NUNUKAN.NIAGA.ASIA – Kepolisian Resor (Polres) Nunukan membantah adanya penahanan satu unit alat berat beserta operator atas dugaan pidana pengrusakan kawasan hutan mangrove dan konservasi di Desa Setabu, Kecamatan Sebatik Barat.
“Tidak ada penahanan alat berat, Polisi ke lokasi kegiatan sebatas menghimbau penghentian kegiatan sementara pembukaan lahan,” kata Kasat Reskrim Polres Nunukan Iptu Lusgi Simanungkalit pada Niaga.Asia, Rabu (08/02/2023).
Penyelidikan Polisi di kawasan tersebut semata-mata menindaklanjuti laporan adanya kegiatan pembukaan lahan oleh kelompok warga dengan merusak mangrove guna keperluan alur sungai keluar masuk perahu dan penjemuran rumput laut.
Himbauan penghentian ini dihubungkan dengan adanya kerusakan puluhan hektar lahan mangrove oleh warga pulau Sebatik, tanpa izin dari pemerintah daerah dan Provinsi Kalimantan Timur.

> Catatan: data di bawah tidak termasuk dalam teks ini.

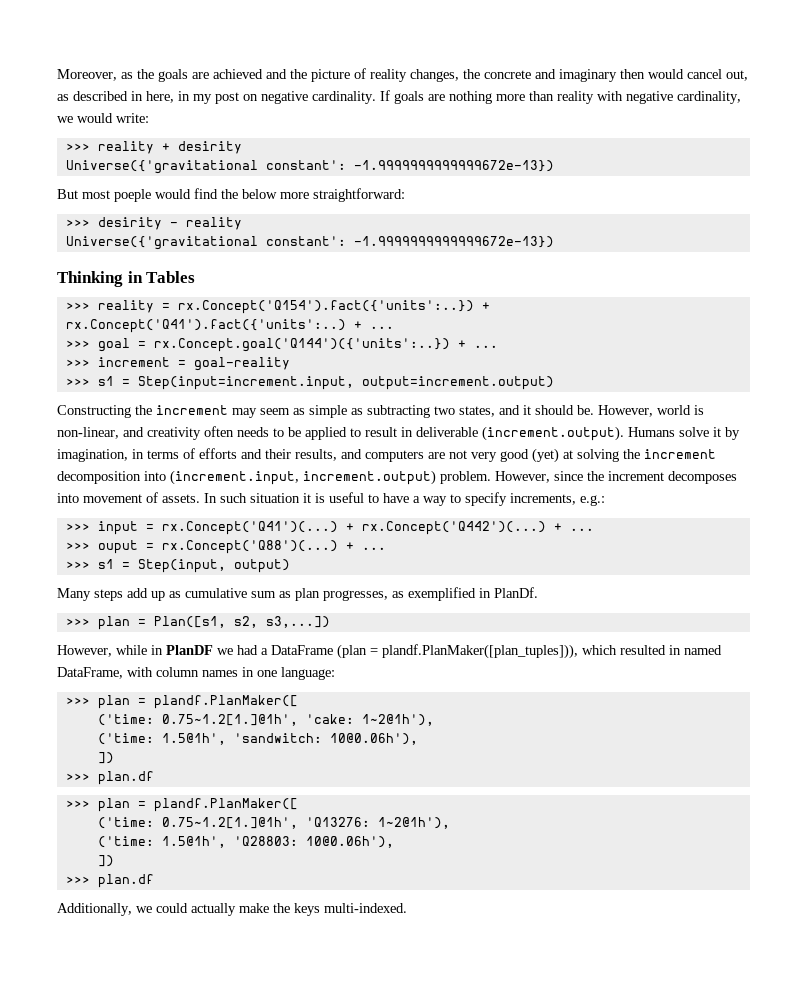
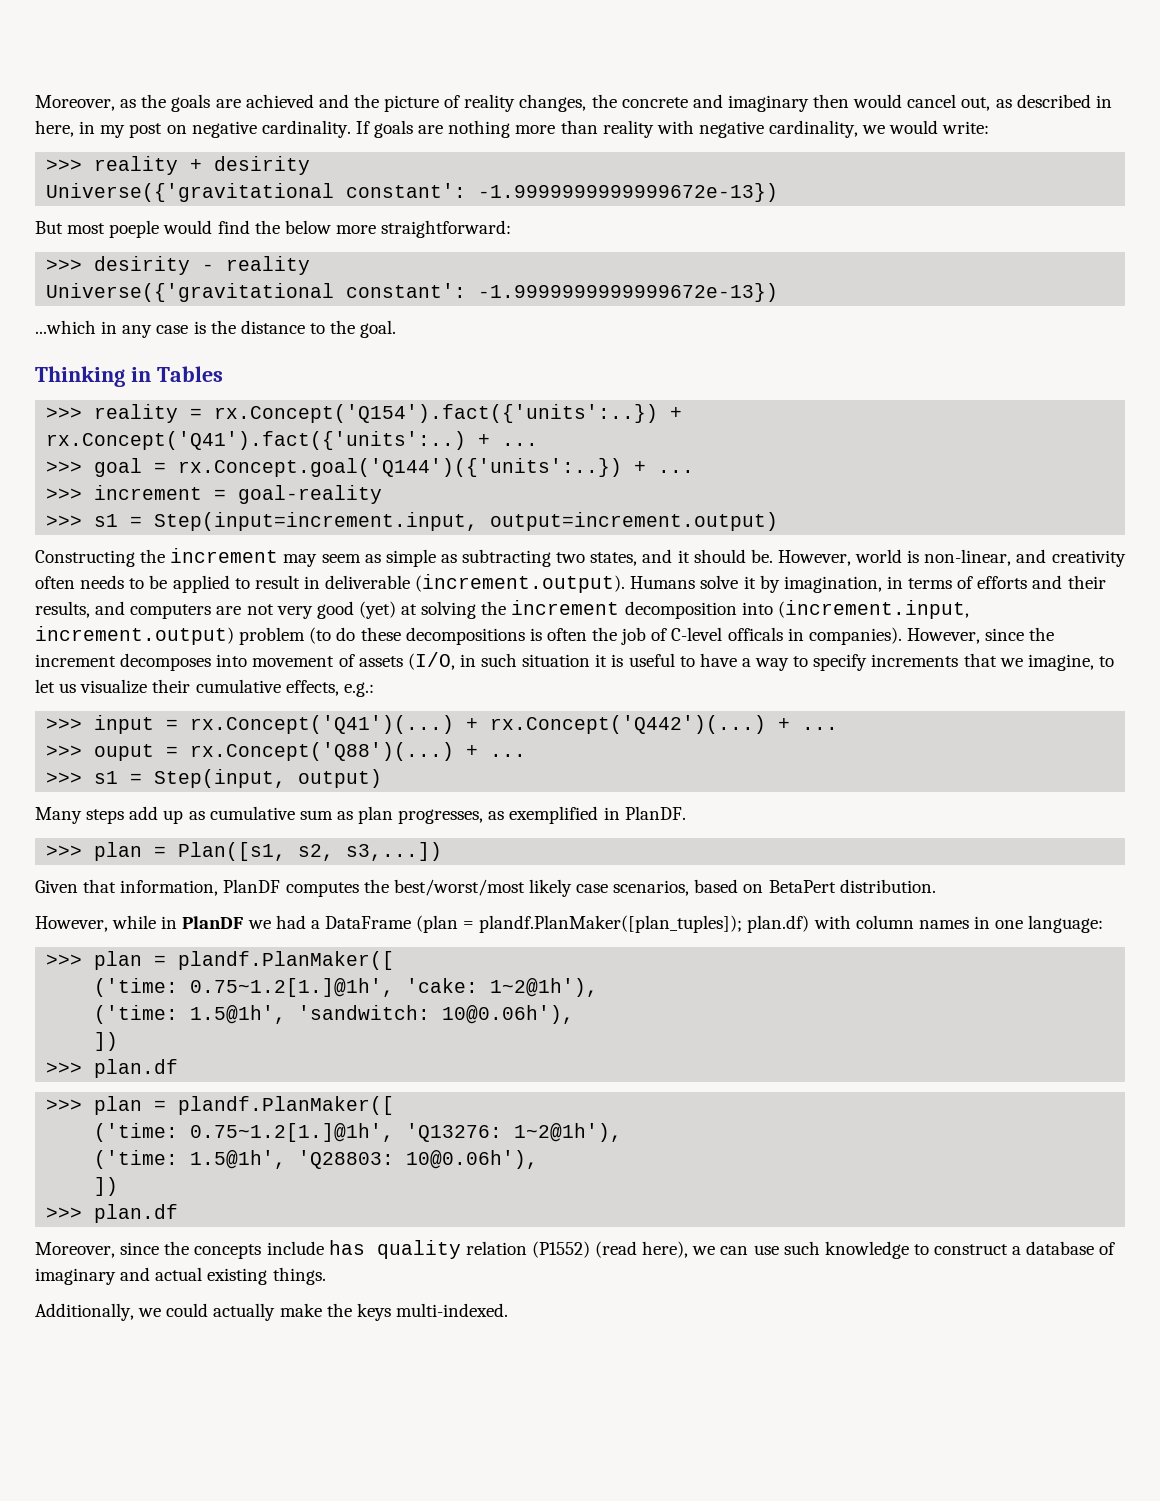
(554, 242) none -> [35,320,397,338] // ...which in any case is the distance to the goal.
[440,471,491,484] problem. -> [239,627,902,645] problem (to do these decompositions is often the job of C-level officals in companies).
[162,493,217,503] assets. In -> [358,652,476,670] assets (I/O, in
[510,493,576,505] increments, -> [871,653,1114,671] [35,679,339,696] increments that we imagine, to let us visualize their cumulative effects,
[494,587,538,598] PlanDf. -> [624,806,686,820] PlanDF.
(330, 622) none -> [35,879,936,897] // Given that information, PlanDF computes the best/worst/most likely case scenarios, based on BetaPert distribution.
[382,644,722,659] [57,667,123,679] plandf.PlanMaker([plan_tuples])), which resulted in named DataFrame, -> [479,915,810,933] plandf.PlanMaker([plan_tuples]); plan.df)
(154, 881) none -> [35,1240,1116,1259] [35,1267,326,1285] // Moreover, since the concepts include has quality relation (P1552) (read here), we can use such knowledge to construct a database of imaginary and actual existing things.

“Laporan awal kita terima ada pengrusakan mangrove, kita turun kesana penyelidikan siapa pelaku dan siapa bertanggung jawab atas kegiatan itu,” sebutnya.
Lusgi menerangkan, hasil penyelidikan Polisi di Kecamatan Sebatik menemukan adanya pengrusakan 9 titik kawasan mangrove yang cukup besar dan puluhan pembukaan lahan mangrove skala kecil secara ilegal.
Namun, khusus pembukaan lahan di Desa Setabu, Polisi mendapatkan data terbaru bahwa lahan tersebut milik pribadi warga dilengkapi dengan Surat Pernyataan Penguasaan Tanah (SPPT) diterbitkan tahun 1985 oleh pejabat desa setempat.
“Kemarin kita hentikan karena belum ada kejelasan status lahan apakah masuk konservasi atau kawasan mangrove,” ujarnya.
Pengakuan dari masyarakat sebagai pemilik lahan secara sah dapat menjadi dasar Polisi menghentikan penyelidikan. Lagi pula dalam kawasan tersebut tidak terdapat tumbuhan mangrove sebagaimana informasi awal.
Hanya saja, Polres Nunukan meminta warga Setabu tidak dulu melanjutkan pembukaan lahan, sebelum pihak penyidik meminta klarifikasi kepada pemilik lahan dengan membawa bukti dokumen penguasaan tanah.
“Nanti kita panggil pemilik lahannya, kalau benar kawasan itu milik pribadi dan ada bukti dokumennya, silahkan melanjutkan pekerjaan,” terangnya.
Terpisah, Ahli waris keluarga pemilik lahan di Desa Serabu, Agus menerangkan bahwa lahan yang kini dibuka untuk kepentingan masyarakat merupakan tanah warisan dari orang tuanya sejak tahun 1970.
“Kepemilikan lahan itu ada suratnya SPPT dan sebelum pembukaan lahan, saya bersama masyarakat sudah minta izin ke Kades Setabu,” terangnya.
Lahan seluas 84 x 150 meter milik orangtuanya berbatasan dengan kawasan konservasi yang ditetapkan pemerintah tahun 2010. Untuk memisahkan lahan masyarakat dan konservasi, pemerintah membangun pagar besi dengan tiang beton.
Selain dibatasi oleh pagar besi kokok, pada kawasan tersebut terdapat aliran anak sungai yang secara yuridis masuk dalam kawasan konservasi, sehingga tidak mungkin masyarakat membuka lahan masuk dalam kawasan terlarang.
“Aliran sungai itu digunakan petani rumput laut untuk transportasi jalur keluar masuk perahu, kami tahu itu lahan pemerintah mungkin bisa diganggu,” bebernya.